И Максим в пылу откровенности поведал другу свою одиссею.

Они гуляли вдоль февральского залива.

В воскресенье Максим приехал к тестю и теще, надеясь узнать, что с Настей. Теща открыла ему дверь. Он поздоровавшись, вошел, разделся и прошел в переднюю. Спросил:

– Что, Арсений Борисович, послеобеденный сон?

Тот лежал на тахте в рваном синем свитере, накрытый одеялом.

– Ой, у вас очень холодно. Отчего же не топят еще? – Максим, протянув руку, дотронулся до батареи. – Нет – топят.
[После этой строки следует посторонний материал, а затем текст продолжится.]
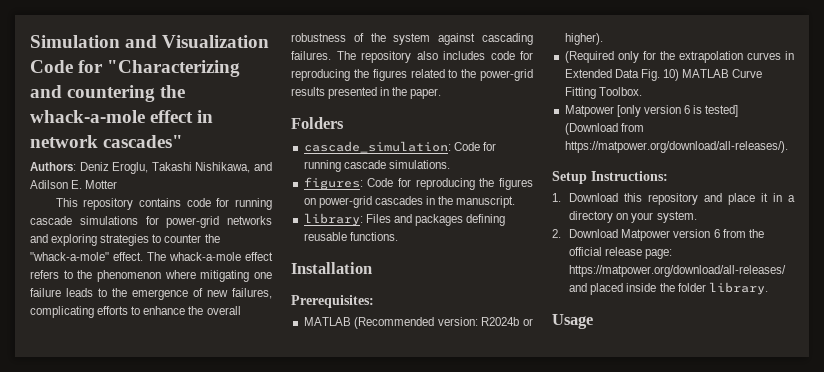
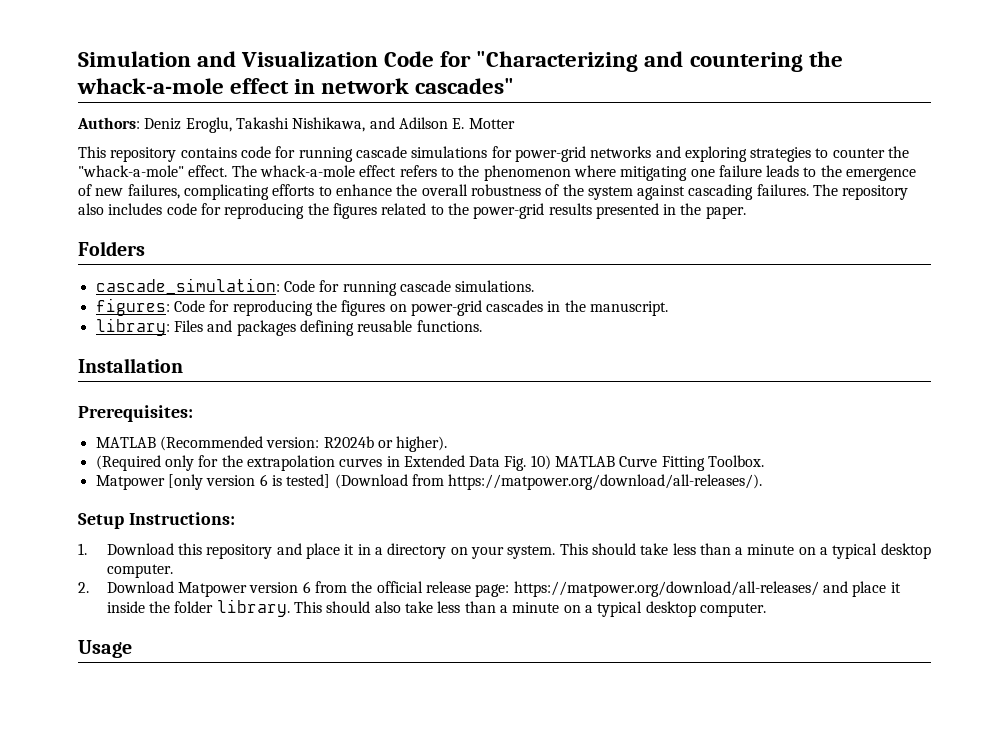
+ This should take less than a minute on a typical desktop computer.
- 2. Download Matpower version 6 from the official release page: https://matpower.org/download/all-releases/ and placed inside the folder library.
+ 2. Download Matpower version 6 from the official release page: https://matpower.org/download/all-releases/ and place it inside the folder library. This should also take less than a minute on a typical desktop computer.

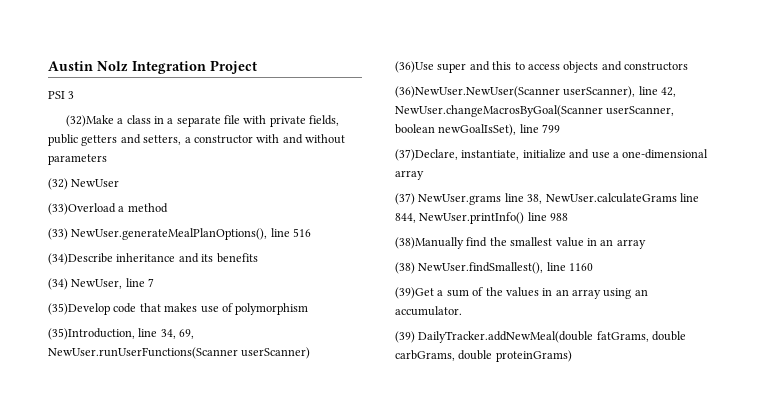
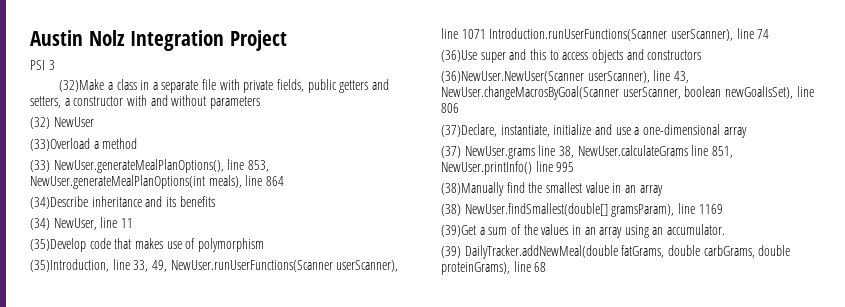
- (33) NewUser.generateMealPlanOptions(), line 516
+ (33) NewUser.generateMealPlanOptions(), line 853, NewUser.generateMealPlanOptions(int meals), line 864
- (34) NewUser, line 7
+ (34) NewUser, line 11
- (35)Introduction, line 34, 69, NewUser.runUserFunctions(Scanner userScanner)
+ (35)Introduction, line 33, 49, NewUser.runUserFunctions(Scanner userScanner), line 1071 Introduction.runUserFunctions(Scanner userScanner), line 74
- (36)NewUser.NewUser(Scanner userScanner), line 42, NewUser.changeMacrosByGoal(Scanner userScanner, boolean newGoalIsSet), line 799
+ (36)NewUser.NewUser(Scanner userScanner), line 43, NewUser.changeMacrosByGoal(Scanner userScanner, boolean newGoalIsSet), line 806
- (37) NewUser.grams line 38, NewUser.calculateGrams line 844, NewUser.printInfo() line 988
+ (37) NewUser.grams line 38, NewUser.calculateGrams line 851, NewUser.printInfo() line 995
- (38) NewUser.findSmallest(), line 1160
+ (38) NewUser.findSmallest(double[] gramsParam), line 1169
- (39) DailyTracker.addNewMeal(double fatGrams, double carbGrams, double proteinGrams)
+ (39) DailyTracker.addNewMeal(double fatGrams, double carbGrams, double proteinGrams), line 68

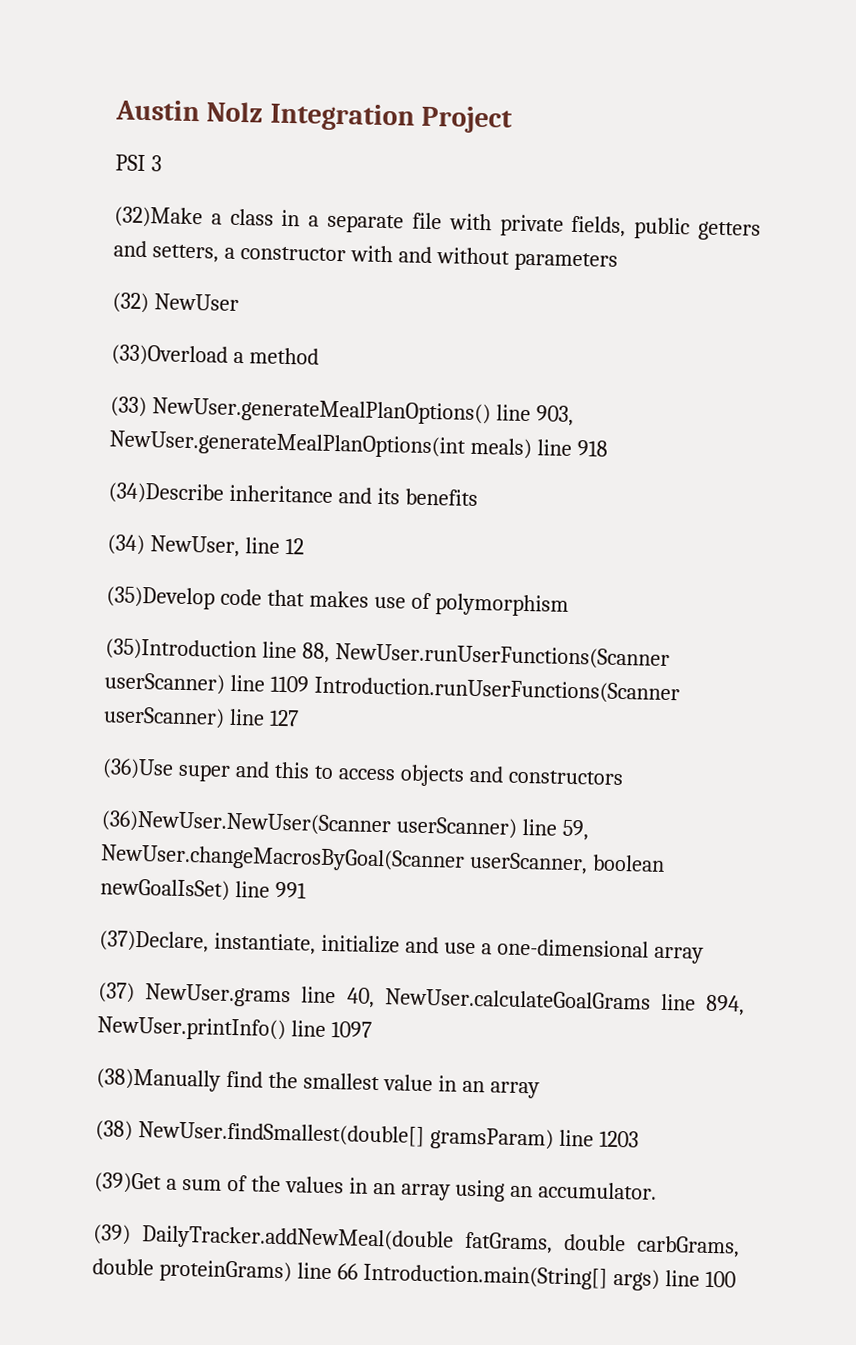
- (33) NewUser.generateMealPlanOptions(), line 853, NewUser.generateMealPlanOptions(int meals), line 864
+ (33) NewUser.generateMealPlanOptions() line 903, NewUser.generateMealPlanOptions(int meals) line 918
- (34) NewUser, line 11
+ (34) NewUser, line 12
- (35)Introduction, line 33, 49, NewUser.runUserFunctions(Scanner userScanner), line 1071 Introduction.runUserFunctions(Scanner userScanner), line 74
+ (35)Introduction line 88, NewUser.runUserFunctions(Scanner userScanner) line 1109 Introduction.runUserFunctions(Scanner userScanner) line 127
- (36)NewUser.NewUser(Scanner userScanner), line 43, NewUser.changeMacrosByGoal(Scanner userScanner, boolean newGoalIsSet), line 806
+ (36)NewUser.NewUser(Scanner userScanner) line 59, NewUser.changeMacrosByGoal(Scanner userScanner, boolean newGoalIsSet) line 991
- (37) NewUser.grams line 38, NewUser.calculateGrams line 851, NewUser.printInfo() line 995
+ (37) NewUser.grams line 40, NewUser.calculateGoalGrams line 894, NewUser.printInfo() line 1097
- (38) NewUser.findSmallest(double[] gramsParam), line 1169
+ (38) NewUser.findSmallest(double[] gramsParam) line 1203
- (39) DailyTracker.addNewMeal(double fatGrams, double carbGrams, double proteinGrams), line 68
+ (39) DailyTracker.addNewMeal(double fatGrams, double carbGrams, double proteinGrams) line 66 Introduction.main(String[] args) line 100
Что же, тогда надо окна, то есть рамы заклеить. А у меня (он так сказал теперь и еще подумал об этом), у меня все-таки тепло в комнате: я вынужден открывать окно на ночь, помимо того, что всегда открыта форточка.

– Ну, у Вас капитальнейший дом еще царских времен: тепло в нем держалось всегда. – И тесть пошевелился.

– Я – с Невского. Решил выяснить, как там у Насти. Она перестала мне звонить, – как продекламировал Максим, присев на стул. Он чувствовал себя как-то скованно, не бывая здесь уже столько времени. Да и дело было слишком важным, особенным, деликатным.

– Ох, не знаю. – Вера Матвеевна вдруг откровенно пустилась в слезы. – Она, там, на Охте, ревет.

– Да что же, она еще не была в роддоме?

– Нет, была. У нее ребенок. Она быстро родила. Врач сказала: наверное, потому, что до этого намучилась. Она родила сразу после встречи с Вами. Наверное, переволновалась. Вы встретились, кажется, пятнадцатого сентября, а в два часа ночи двадцатого сентября ее увезли на скорой. Она и тотчас родила.

– Кто же у ней?

– Да дочка.

– Я верил, что у нее все будет хорошо: она в тот день паниковала, и я ее успокаивал, – сказал Максим.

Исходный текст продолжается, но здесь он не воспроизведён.